→ Itemized modification records
[Start of Attachment]
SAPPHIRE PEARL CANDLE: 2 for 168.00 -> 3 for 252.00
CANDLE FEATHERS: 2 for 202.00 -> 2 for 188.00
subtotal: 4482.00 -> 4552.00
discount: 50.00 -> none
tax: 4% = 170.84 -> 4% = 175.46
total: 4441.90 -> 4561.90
[End of Attachment]
→ WORK ORDER
Reproduce all the entries above. Match them exactly.

→ TASK ANSWER
SAPPHIRE PEARL CANDLE: 2 for 168.00 -> 3 for 252.00
CANDLE FEATHERS: 2 for 202.00 -> 2 for 188.00
subtotal: 4482.00 -> 4552.00
discount: 50.00 -> none
tax: 4% = 170.84 -> 4% = 175.46
total: 4441.90 -> 4561.90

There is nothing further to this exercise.